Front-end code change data
--*--
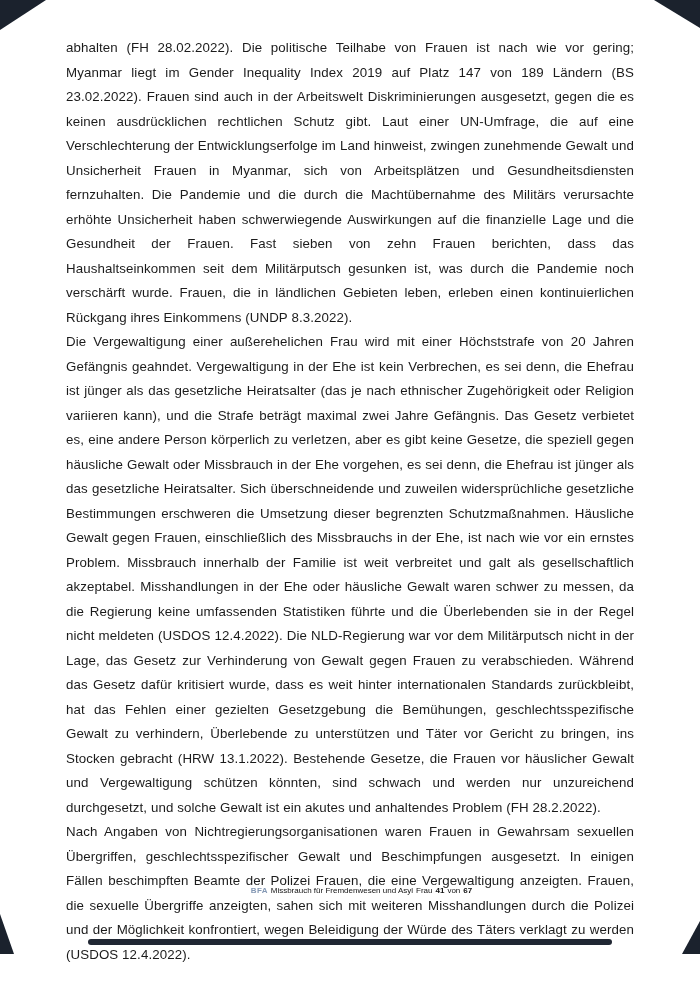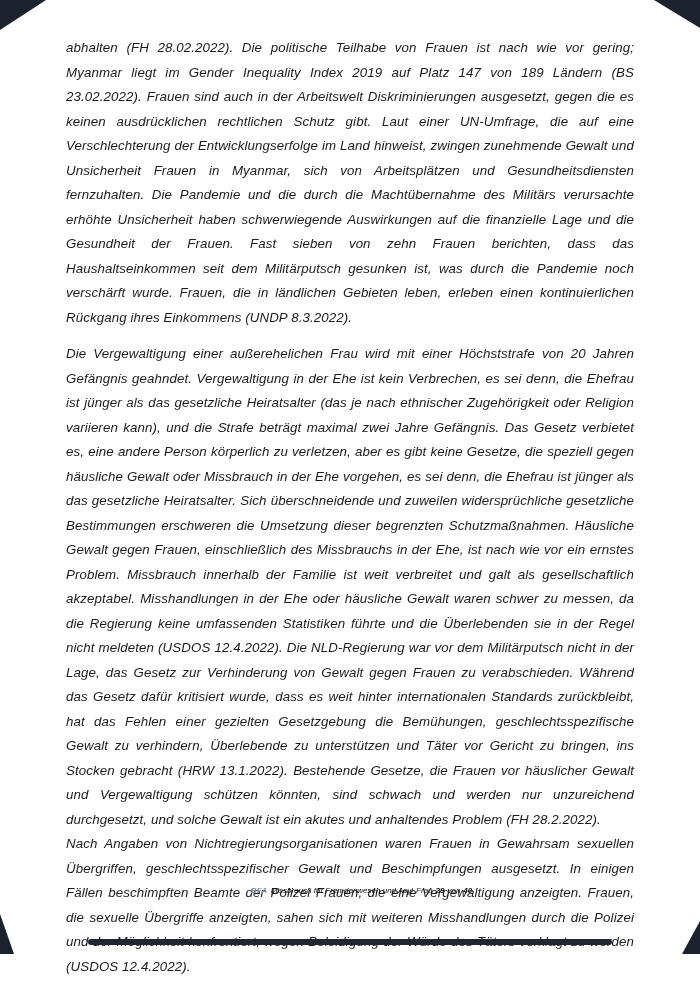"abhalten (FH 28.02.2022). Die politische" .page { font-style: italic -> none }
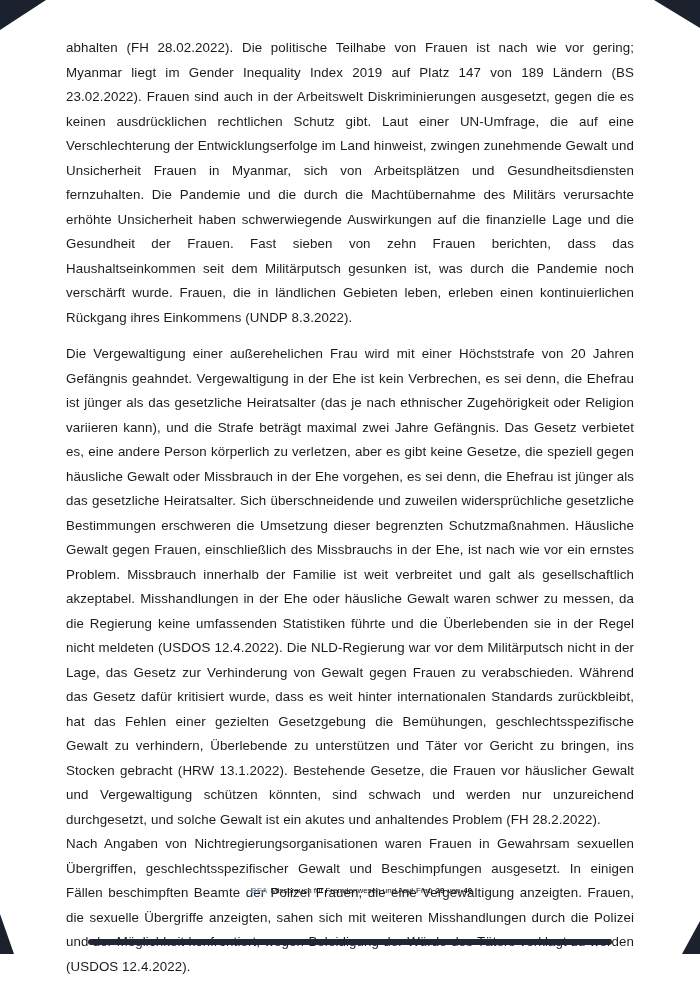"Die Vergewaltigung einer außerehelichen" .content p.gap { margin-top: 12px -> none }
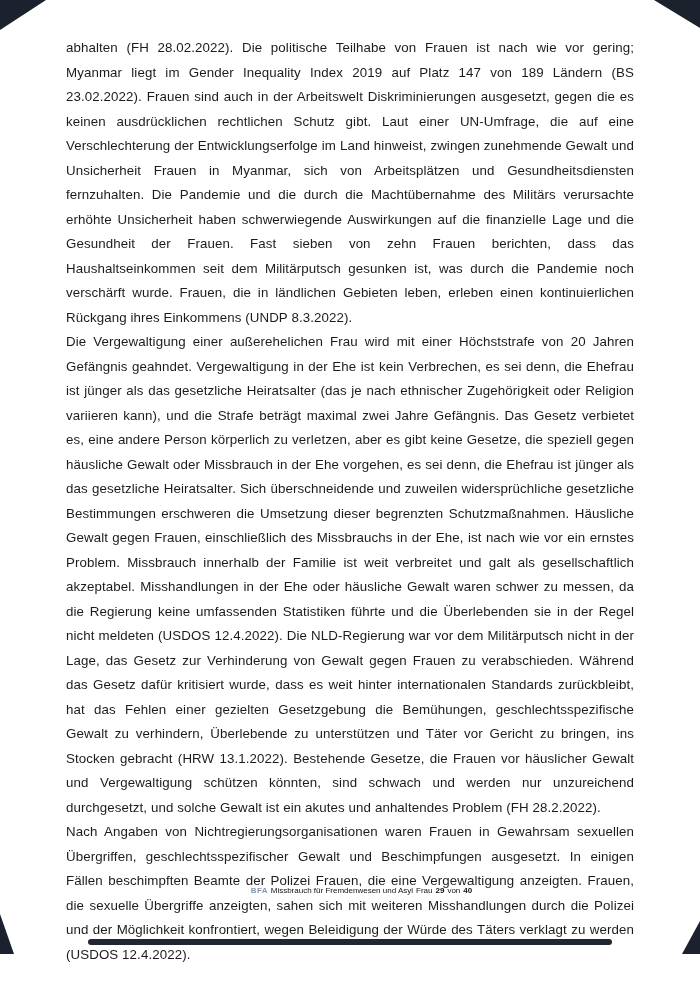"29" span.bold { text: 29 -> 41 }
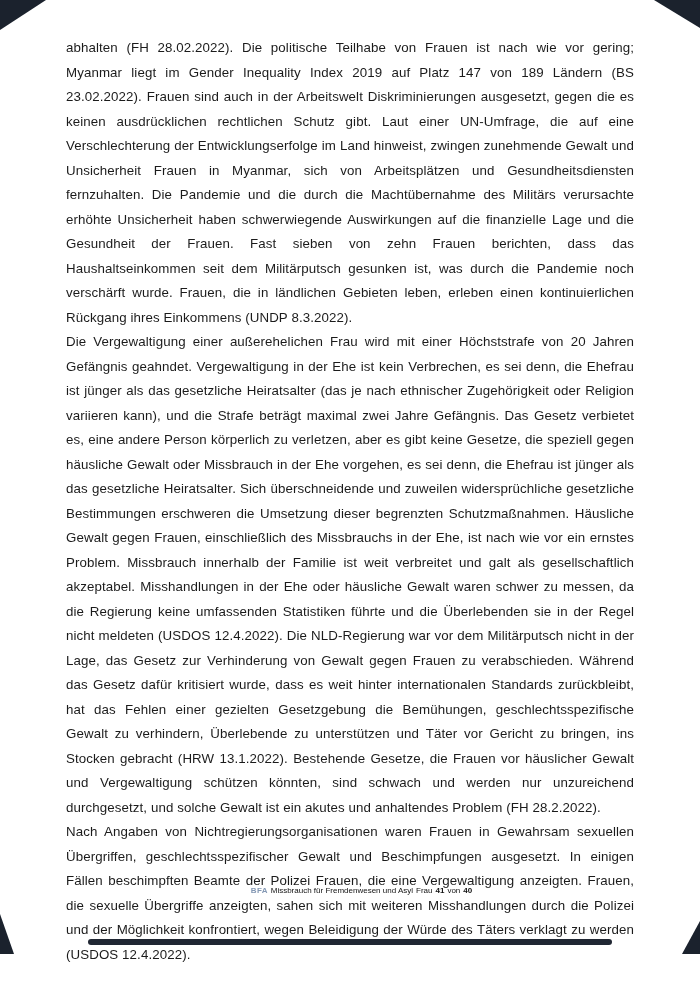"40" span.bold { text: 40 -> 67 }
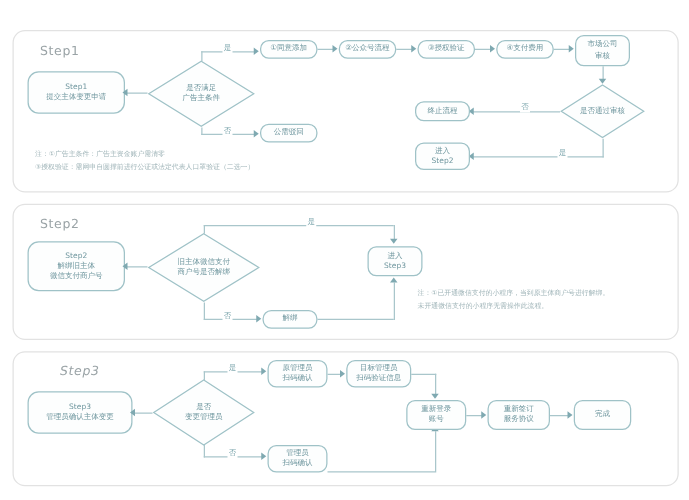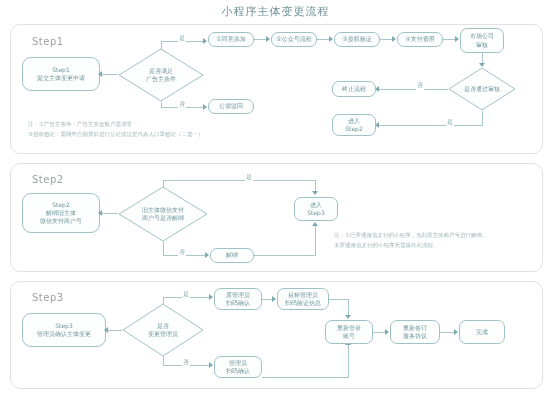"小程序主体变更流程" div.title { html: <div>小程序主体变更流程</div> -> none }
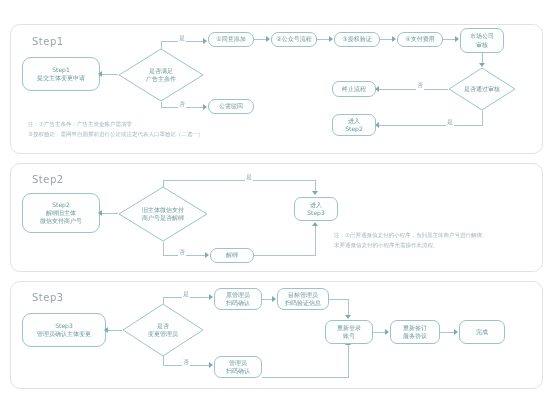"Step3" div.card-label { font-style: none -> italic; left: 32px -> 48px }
--*--
Every record should be duplicated exactly, though any picture in it must be left out.

Result
"abhalten (FH 28.02.2022). Die politische" .page { font-style: italic -> none }
"Die Vergewaltigung einer außerehelichen" .content p.gap { margin-top: 12px -> none }
"29" span.bold { text: 29 -> 41 }
"40" span.bold { text: 40 -> 67 }
"小程序主体变更流程" div.title { html: <div>小程序主体变更流程</div> -> none }
"Step3" div.card-label { font-style: none -> italic; left: 32px -> 48px }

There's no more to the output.